- Task to carry out: Return the data word for word. Pictures are to be omitted.

- Dataset records:
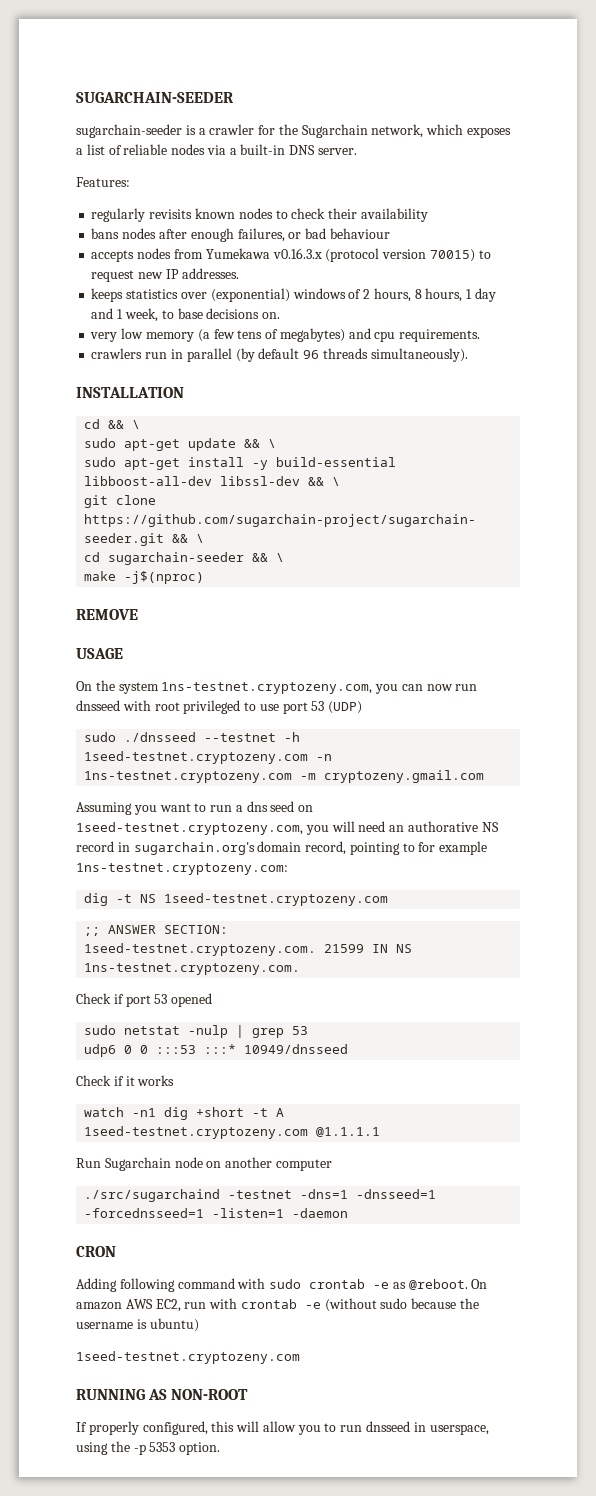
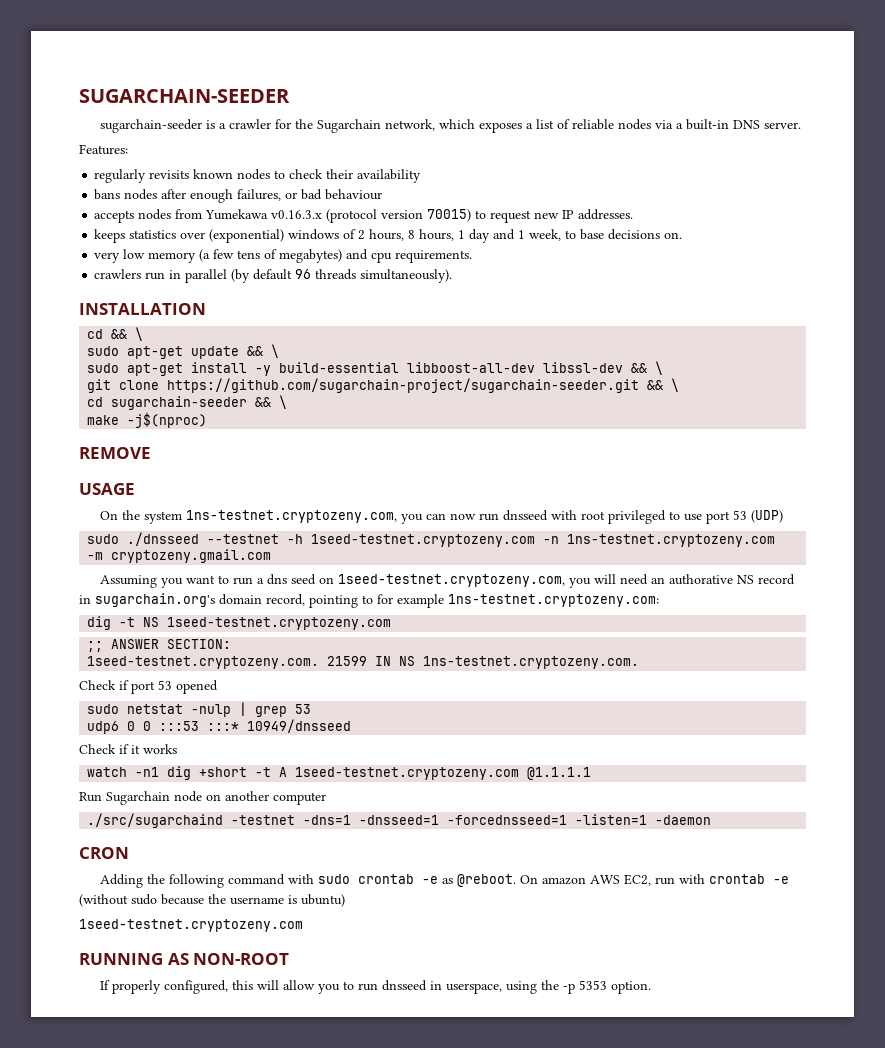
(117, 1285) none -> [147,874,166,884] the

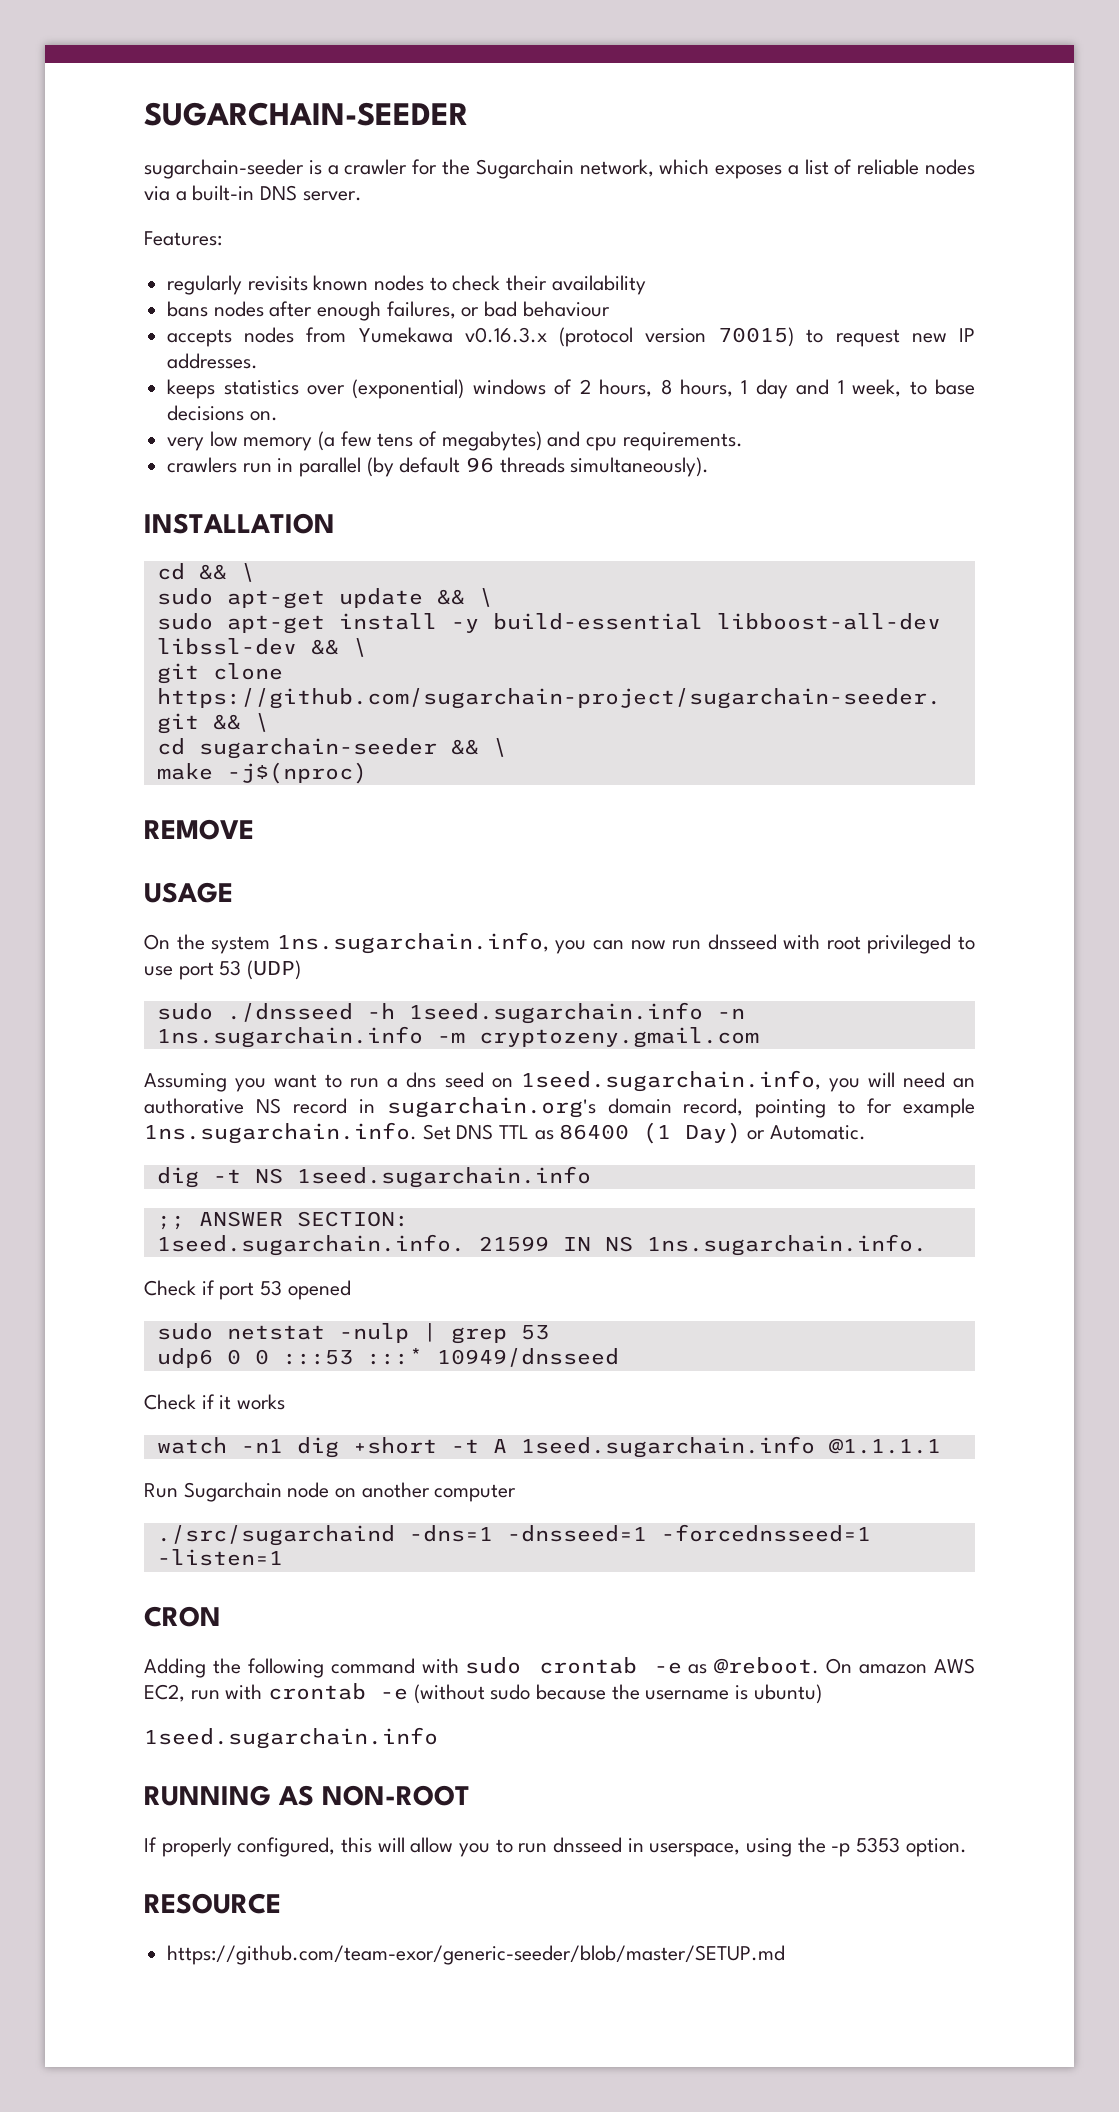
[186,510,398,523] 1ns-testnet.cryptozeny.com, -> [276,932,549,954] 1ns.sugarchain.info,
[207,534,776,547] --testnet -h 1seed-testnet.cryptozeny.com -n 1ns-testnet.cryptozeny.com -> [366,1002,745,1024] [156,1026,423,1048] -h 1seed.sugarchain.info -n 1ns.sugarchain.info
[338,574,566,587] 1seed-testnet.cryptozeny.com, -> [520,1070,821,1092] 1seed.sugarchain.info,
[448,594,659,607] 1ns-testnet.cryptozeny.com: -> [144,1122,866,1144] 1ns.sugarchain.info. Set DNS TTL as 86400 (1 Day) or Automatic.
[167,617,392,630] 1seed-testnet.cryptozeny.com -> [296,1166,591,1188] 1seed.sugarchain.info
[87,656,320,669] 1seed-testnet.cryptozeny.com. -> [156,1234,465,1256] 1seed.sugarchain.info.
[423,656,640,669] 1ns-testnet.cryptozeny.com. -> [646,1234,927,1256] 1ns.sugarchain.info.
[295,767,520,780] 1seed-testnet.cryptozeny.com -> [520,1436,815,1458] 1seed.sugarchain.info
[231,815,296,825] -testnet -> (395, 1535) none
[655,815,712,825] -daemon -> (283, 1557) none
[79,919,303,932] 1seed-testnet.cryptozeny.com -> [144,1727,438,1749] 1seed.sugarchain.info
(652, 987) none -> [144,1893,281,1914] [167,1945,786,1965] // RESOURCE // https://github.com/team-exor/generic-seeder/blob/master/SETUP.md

- Task solution:
(117, 1285) none -> [147,874,166,884] the

[186,510,398,523] 1ns-testnet.cryptozeny.com, -> [276,932,549,954] 1ns.sugarchain.info,
[207,534,776,547] --testnet -h 1seed-testnet.cryptozeny.com -n 1ns-testnet.cryptozeny.com -> [366,1002,745,1024] [156,1026,423,1048] -h 1seed.sugarchain.info -n 1ns.sugarchain.info
[338,574,566,587] 1seed-testnet.cryptozeny.com, -> [520,1070,821,1092] 1seed.sugarchain.info,
[448,594,659,607] 1ns-testnet.cryptozeny.com: -> [144,1122,866,1144] 1ns.sugarchain.info. Set DNS TTL as 86400 (1 Day) or Automatic.
[167,617,392,630] 1seed-testnet.cryptozeny.com -> [296,1166,591,1188] 1seed.sugarchain.info
[87,656,320,669] 1seed-testnet.cryptozeny.com. -> [156,1234,465,1256] 1seed.sugarchain.info.
[423,656,640,669] 1ns-testnet.cryptozeny.com. -> [646,1234,927,1256] 1ns.sugarchain.info.
[295,767,520,780] 1seed-testnet.cryptozeny.com -> [520,1436,815,1458] 1seed.sugarchain.info
[231,815,296,825] -testnet -> (395, 1535) none
[655,815,712,825] -daemon -> (283, 1557) none
[79,919,303,932] 1seed-testnet.cryptozeny.com -> [144,1727,438,1749] 1seed.sugarchain.info
(652, 987) none -> [144,1893,281,1914] [167,1945,786,1965] // RESOURCE // https://github.com/team-exor/generic-seeder/blob/master/SETUP.md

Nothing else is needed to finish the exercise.